Considérant ce qui suit :
M. C… D…, ressortissant tunisien né le 16 mai 1982 qui déclare être entré en France irrégulièrement en 2017, demande l’annulation de l’arrêté du 12 mai 2025 par lequel la préfète de l’Ain l’a obligé à quitter le territoire français sans délai, a fixé le pays à destination duquel il pourra être éloigné d’office et a prononcé à son encontre une interdiction de retour sur le territoire français d’une durée de deux ans.
Aux termes de l’article 8 de la convention européenne de sauvegarde des droits de l’homme et des libertés fondamentales : « 1. Toute personne a droit au respect de sa vie privée et familiale, de son domicile et de sa correspondance. (…) ».
M. D… se prévaut de sa vie privée et familiale en France en faisant état d’une entrée en France en 2017 sans autre précision et de deux relations successives avec des ressortissantes françaises à savoir Mme F… A… et Mme E… B…. Toutefois, si le requérant indique s’être marié avec Mme A… en 2021, sans produire aucun justificatif et avoir eu avec cette dernière le 28 octobre 2024 une enfant née sans vie, il expose qu’il est désormais séparé de cette dernière et avoir noué une nouvelle relation avec Mme B…. Il ressort des pièces du dossier et notamment de sa propre audition par les services de police du 12 mai 2025 et des données FAED, qu’il est connu des services de police pour des faits de violences conjugales commis en juin 2024 à l’encontre de Mme A…. En ce qui concerne sa relation avec Mme B…, celle-ci apparait récente, le requérant ne produisant qu’une attestation d’hébergement et non de concubinage datant du 4 novembre 2024. Il ressort par ailleurs des pièces du dossier que l’intéressé a fait l’objet d’une première mesure d’éloignement prononcée par la préfète de la Loire le 19 mars 2021 et que M. D… apparait dans le fichier FAED pour des faits de vol simple en novembre 2017 ainsi que pour des faits de violence sur conjoint en juin 2024. Le requérant déclare, sans toutefois le démontrer, exercer une activité occasionnelle non déclarée dans le secteur du bâtiment, et ne justifie ainsi pas d’une insertion professionnelle et sociale significative en France.
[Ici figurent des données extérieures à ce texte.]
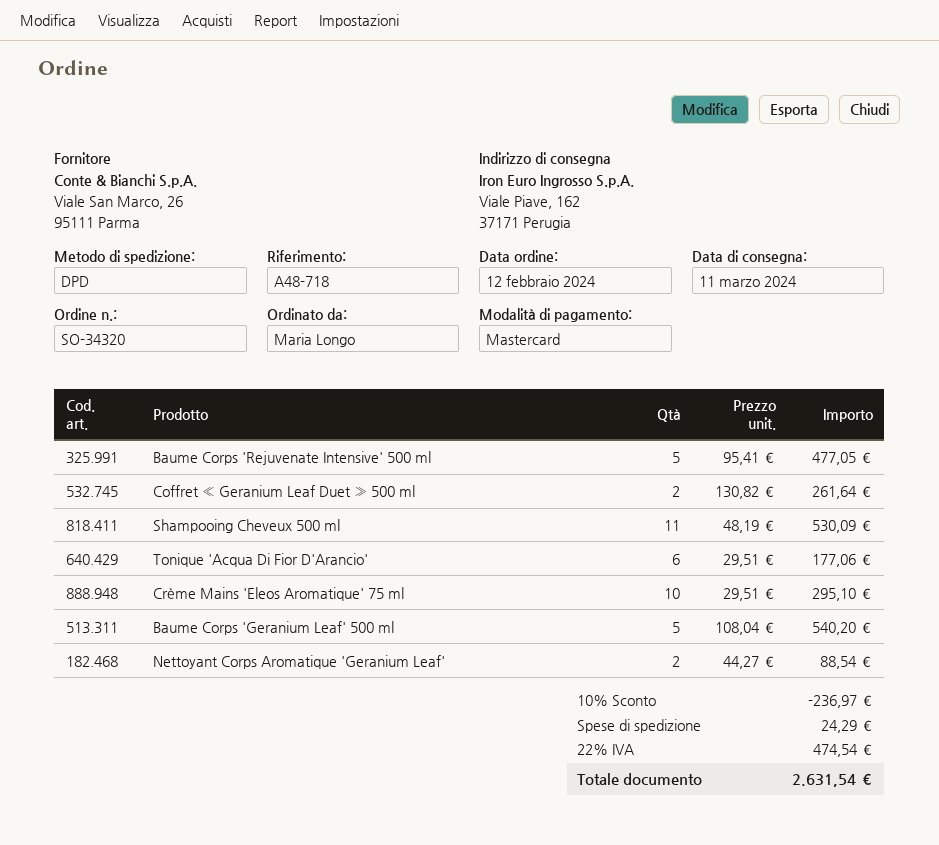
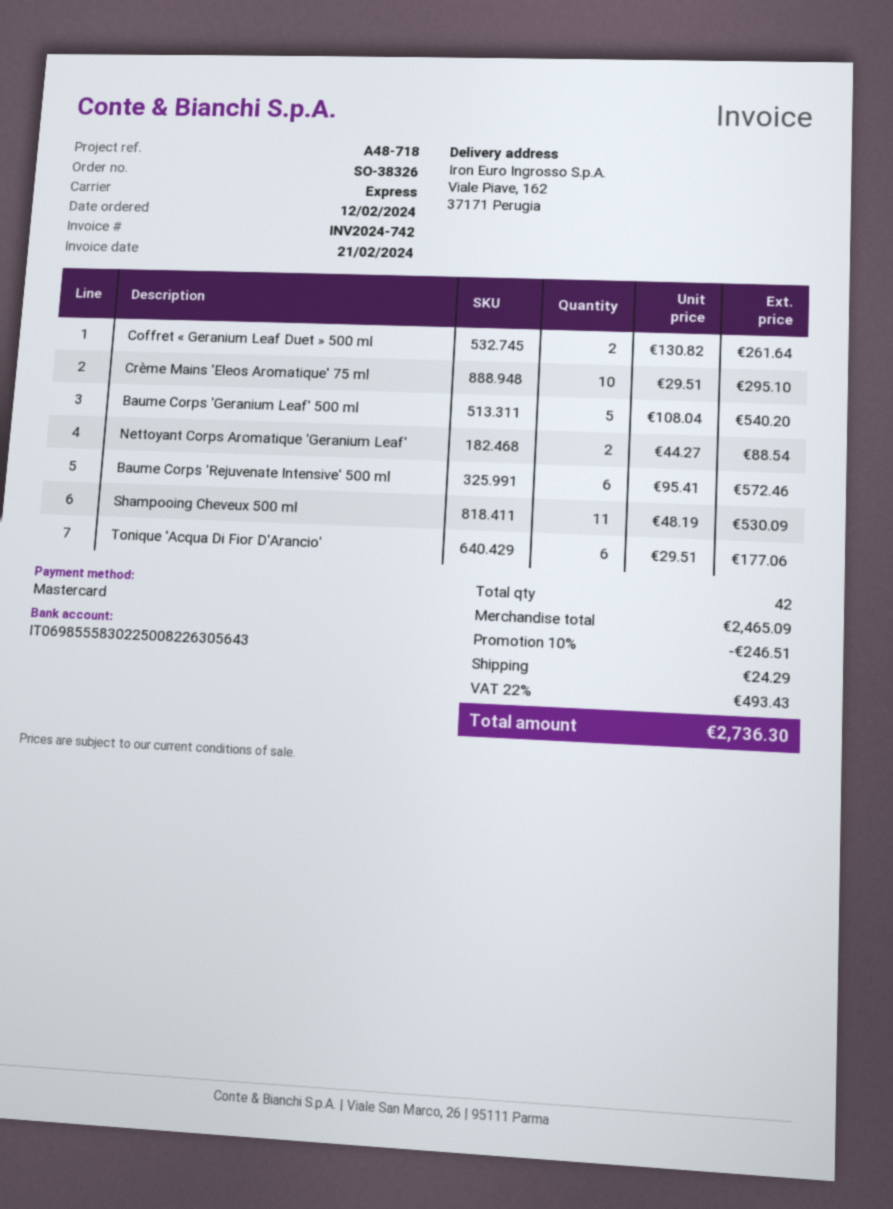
order number: SO-34320 -> SO-38326
shipping method: DPD -> express
Baume Corps 'Rejuvenate Intensive' 500 ml: 5 x 95.41 = 477.05 -> 6 x 95.41 = 572.46
discount: 10% = 236.97 -> 10% = 246.51
tax: 22% = 474.54 -> 22% = 493.43
total: 2631.54 -> 2736.30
Par suite, le requérant ne justifie pas de liens anciens, stables et durables en France. Il n’allègue pas être dépourvu d’attaches familiales dans son pays d’origine, où vivent notamment ses parents selon ses propres déclarations et où il a vécu l’essentiel de sa vie. Dans ces conditions, la préfète de l’Ain n’a pas porté au droit de M. D… au respect de sa vie privée et familiale une atteinte disproportionnée au regard des buts en vue desquels elle a pris les décisions attaquées et n’a, dès lors, pas méconnu l’article 8 de la convention européenne de sauvegarde des droits de l’homme et des libertés fondamentales en prenant à l’encontre de l’intéressé une décision portant obligation de quitter le territoire. Pour les mêmes motifs, et à le supposer soulevé contre la décision portant obligation de quitter le territoire, le moyen tiré de l’erreur manifeste d’appréciation des conséquences sur sa situation personnelle doit être écarté.
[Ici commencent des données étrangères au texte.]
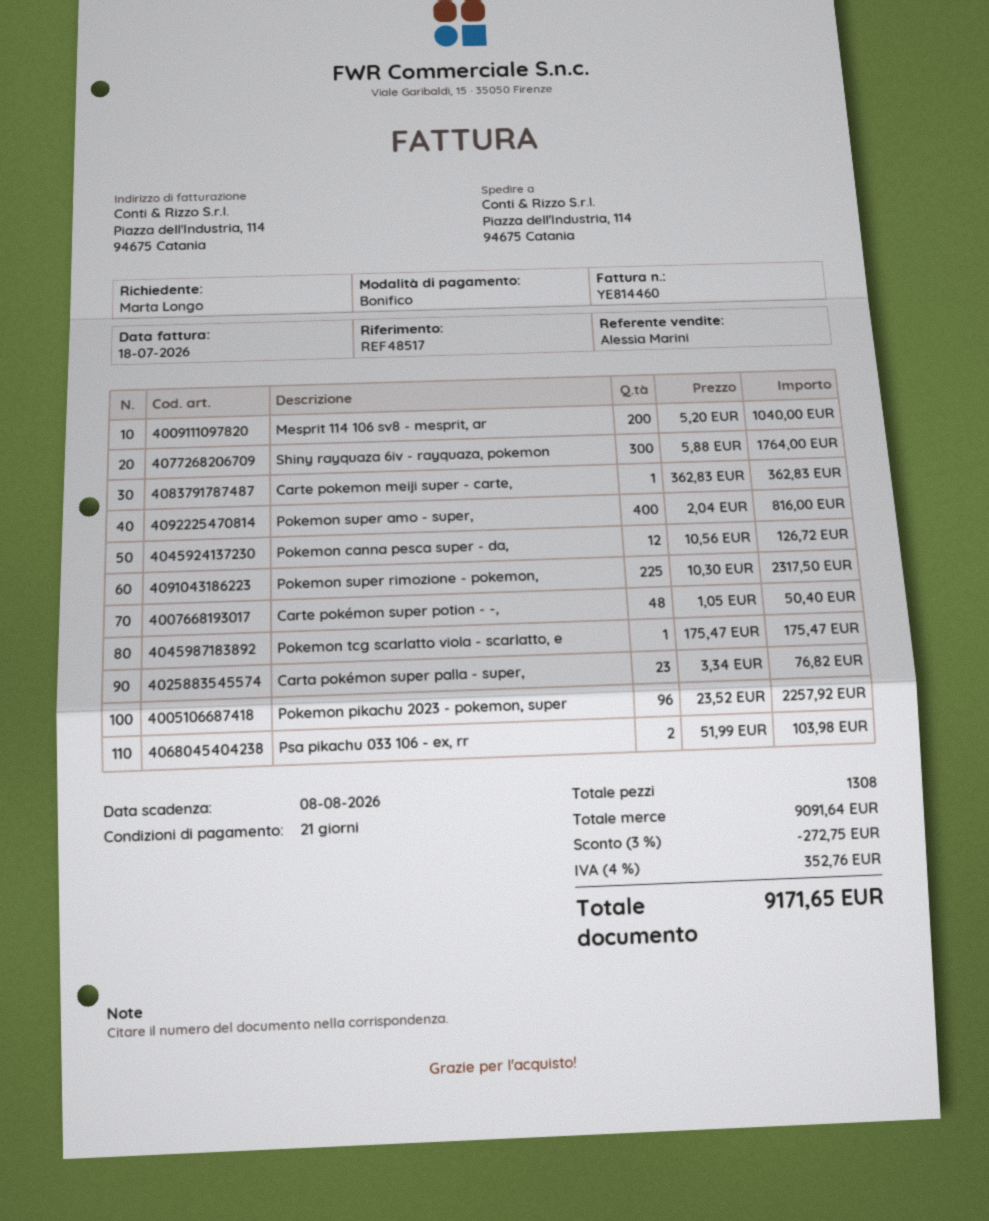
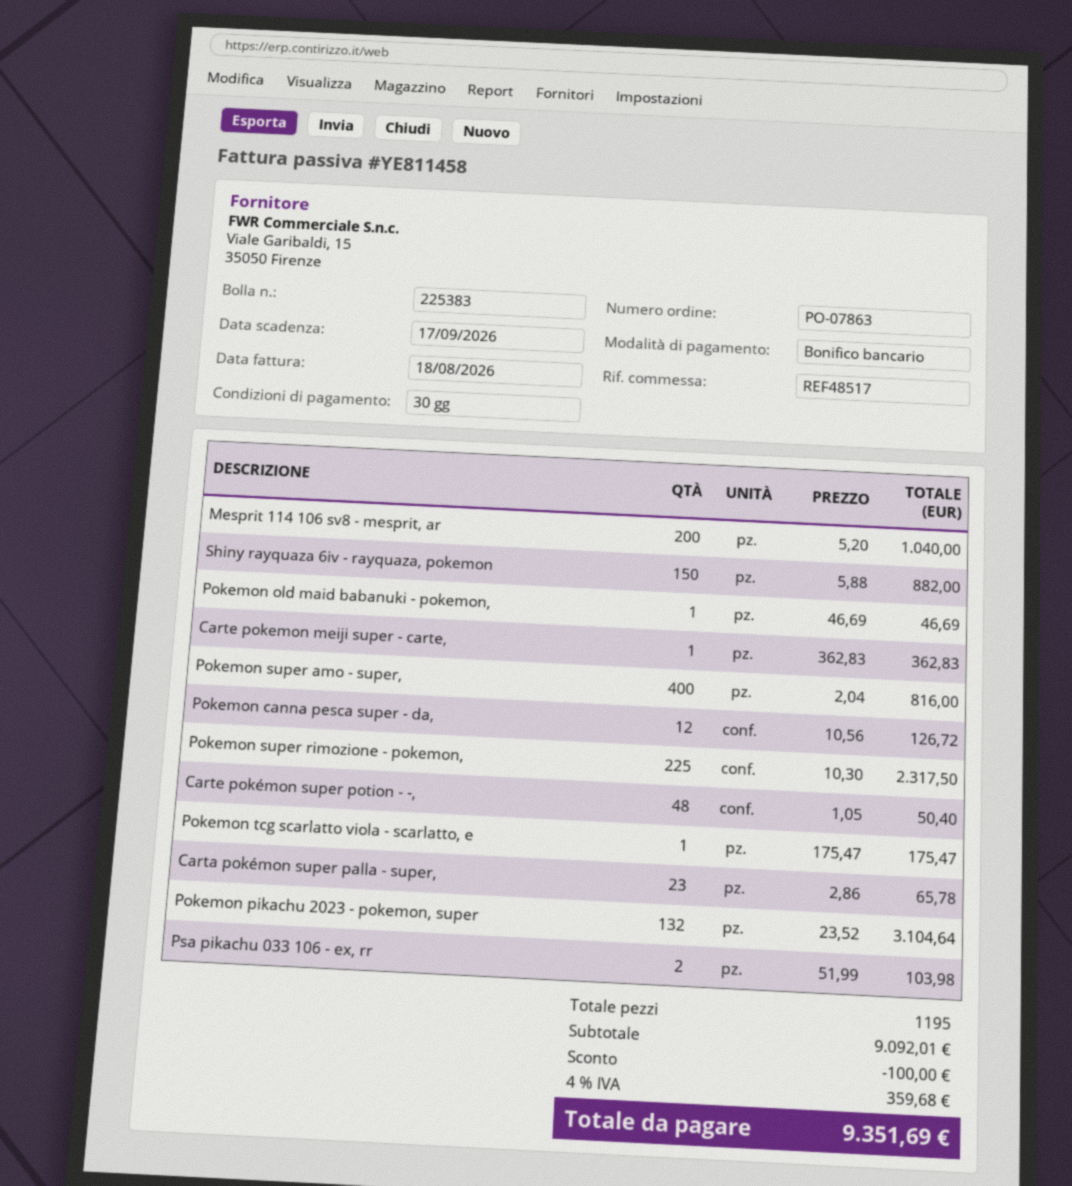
invoice number: YE814460 -> YE811458
invoice date: 2026-07-18 -> 2026-08-18
payment terms: 21 days -> 30 days
due date: 2026-08-08 -> 2026-09-17
Shiny rayquaza 6iv - rayquaza, pokemon: 300 x 5.88 = 1764.00 -> 150 x 5.88 = 882.00
Carta pokémon super palla - super,: 23 x 3.34 = 76.82 -> 23 x 2.86 = 65.78
Pokemon pikachu 2023 - pokemon, super: 96 x 23.52 = 2257.92 -> 132 x 23.52 = 3104.64
Pokemon old maid babanuki - pokemon,: none -> 1 x 46.69 = 46.69
total quantity: 1308 -> 1195
subtotal: 9091.64 -> 9092.01
discount: 272.75 -> 100.00
tax: 4% = 352.76 -> 4% = 359.68
total: 9171.65 -> 9351.69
Il résulte de l’ensemble de ce qui précède que les conclusions à fin d’annulation présentées par M. D… doivent être rejetées.
D E C I D E :
Article 1er : La requête de M. D… est rejetée.
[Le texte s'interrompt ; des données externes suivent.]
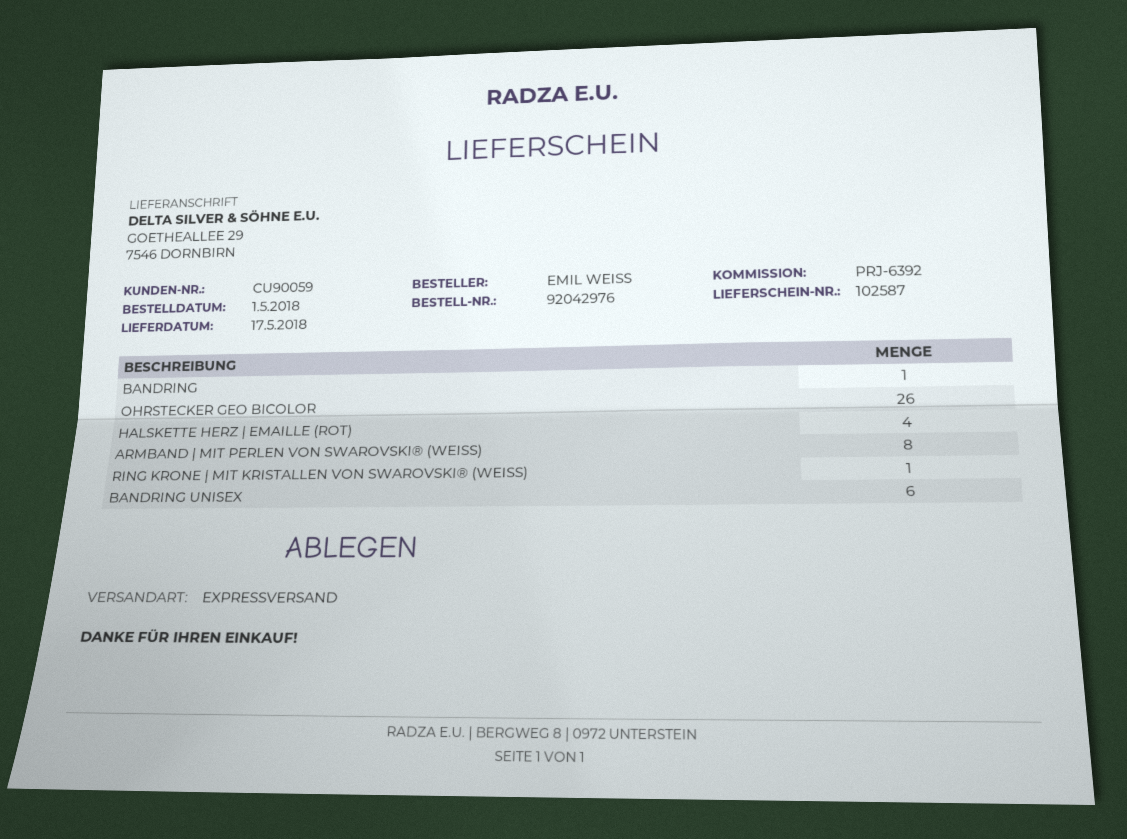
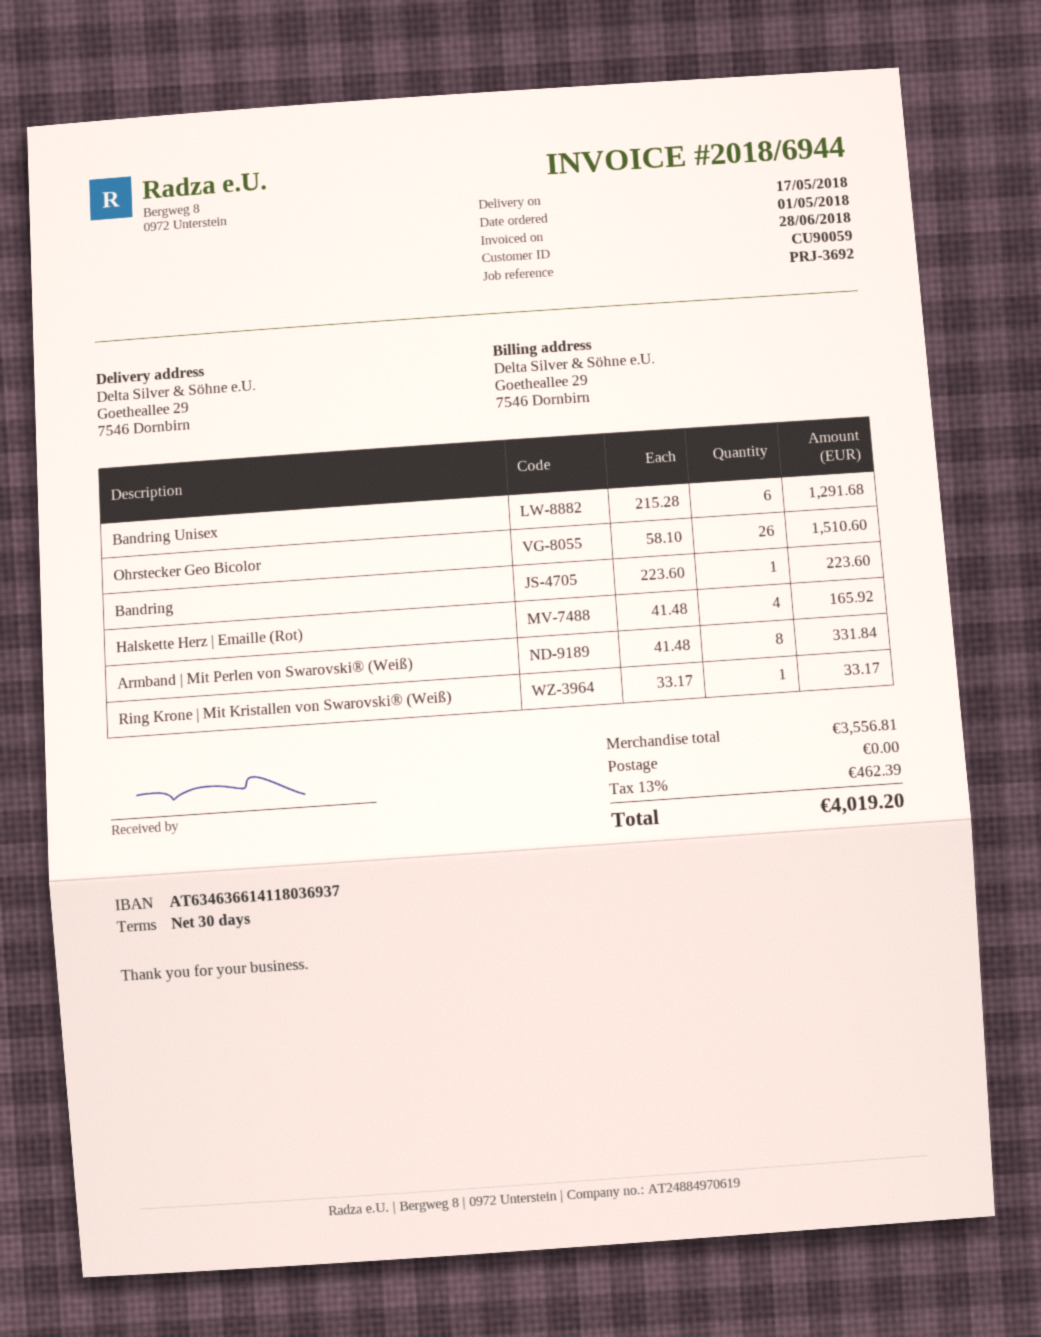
reference: PRJ-6392 -> PRJ-3692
Article 2 : Le présent jugement sera notifié à M. C… D… et au préfet de l’Ain.
Délibéré après l’audience du 17 novembre 2025, à laquelle siégeaient :
Mme Cottier, présidente,
Mme Duca, première conseillère,
Mme de Tonnac, conseillère.
Rendu public par mise à disposition au greffe le 12 janvier 2026.
La présidente-rapporteure,
C. Cottier
L’assesseure la plus ancienne,
A. DucaLa présidente,
V. Vaccaro-Planchet
La greffière,
C. Hoareau
La République mande et ordonne au préfet de l’Ain en ce qui la concerne ou à tous commissaires de justice à ce requis en ce qui concerne les voies de droit commun contre les parties privées, de pourvoir à l’exécution de la présente décision.